With a reasonable amount of funds at our disposal, how I use my time is very important. I would like to be more effective with my time and output.
Being interested in multiple different things, I get into the low-level details of any problem that I look into. While it is educationally satisfying for me, my company does not benefit from me working on smoothly scaling fonts for a responsive marketing website.
Should I involve myself in low value tasks like website edits (that may only take up < 5hrs a month for experienced developers) or focus only on high value projects?
Should I work at a higher level, overseeing other engineers or get into the development (our core product is a mobile app) myself?
I built the initial versions of our app, website, backend before we raised funding and hiring developers. Due to my broad interest and explorations, I am above average in multiple technologies but not an expert in any of them. Hence, my worry of slowing down the team by being involved in development myself.
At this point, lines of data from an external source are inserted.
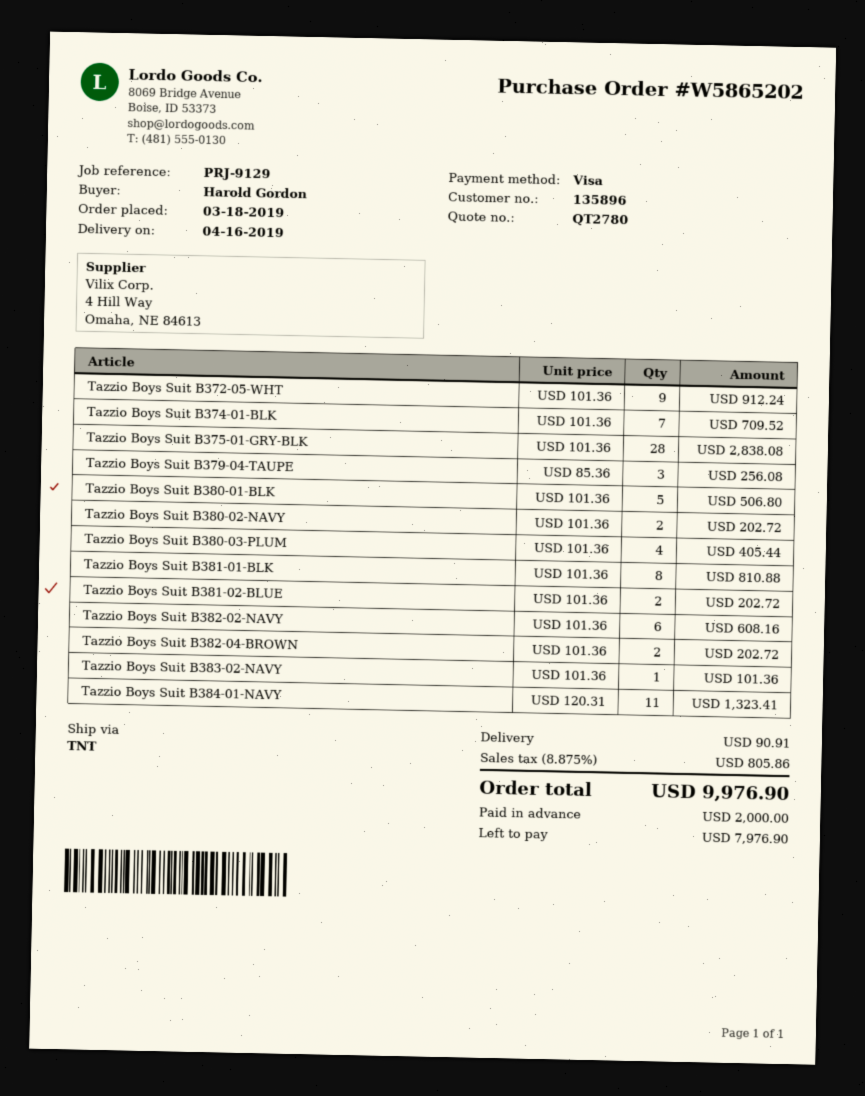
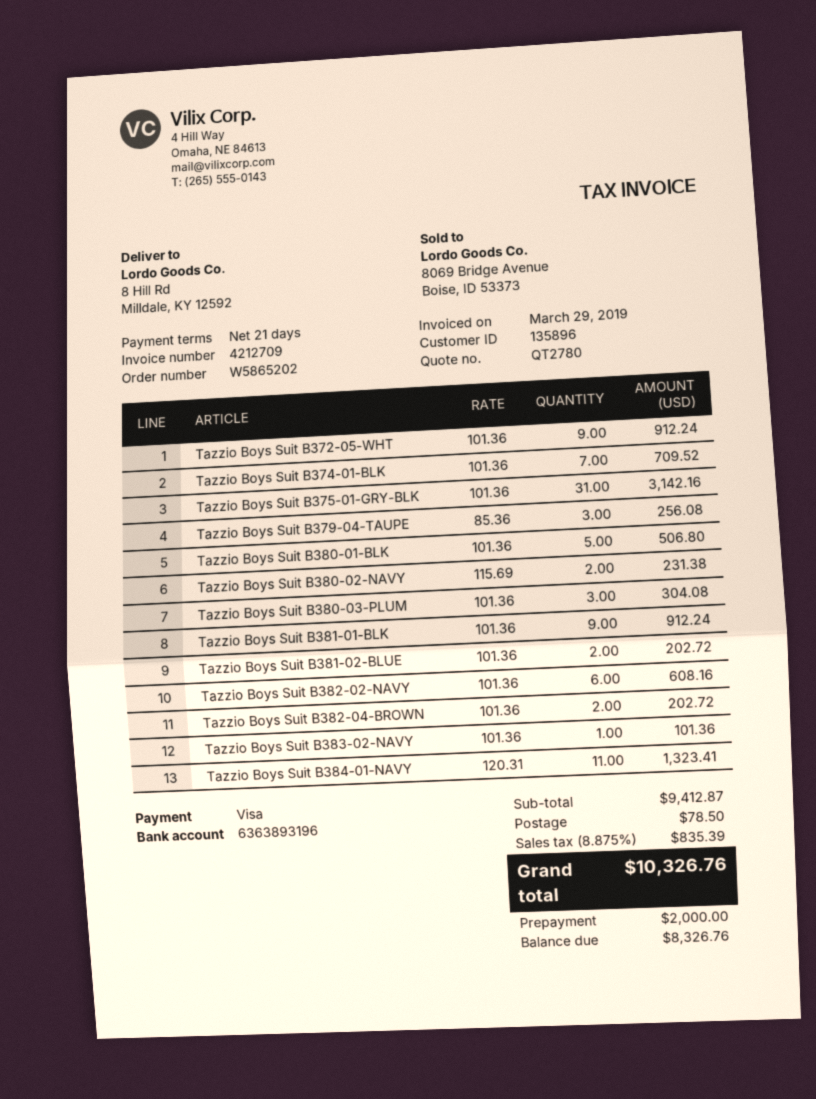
Tazzio Boys Suit B375-01-GRY-BLK: 28 x 101.36 = 2838.08 -> 31 x 101.36 = 3142.16
Tazzio Boys Suit B380-02-NAVY: 2 x 101.36 = 202.72 -> 2 x 115.69 = 231.38
Tazzio Boys Suit B380-03-PLUM: 4 x 101.36 = 405.44 -> 3 x 101.36 = 304.08
Tazzio Boys Suit B381-01-BLK: 8 x 101.36 = 810.88 -> 9 x 101.36 = 912.24
shipping: 90.91 -> 78.50
tax: 8.875% = 805.86 -> 8.875% = 835.39
total: 9976.90 -> 10326.76
balance: 7976.90 -> 8326.76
I think it depends on how many developers are there. I tell all coachees they should invest 50% of their time in developing their team. If you grow, don't hire team managers too late (or whatever you want to call them), or you'll get into burn out territory and you'll neglect developing people. Don't manage more than 5 people. As a CTO you should be the bridge between business and tech. Explain business to developers (marketing isn't stupid), explain tech to the CEO/CMO, support the CEO strategy with your specific tech knowledge. Spend time on explaining things and aligning people. You're the tech spokesperson and developer representative on the board.
If learned, although often being the best developer overall, with only a small percentage of development time I know much less about the architecture, domains and edge cases of an application compared to other developers. So I did drop developing in the end (but do it in my spare time to keep up with the state of the art).
Otherwise focus on the things that are fun to you, you're in for the long run which doesn't work if you don't enjoy the things you do.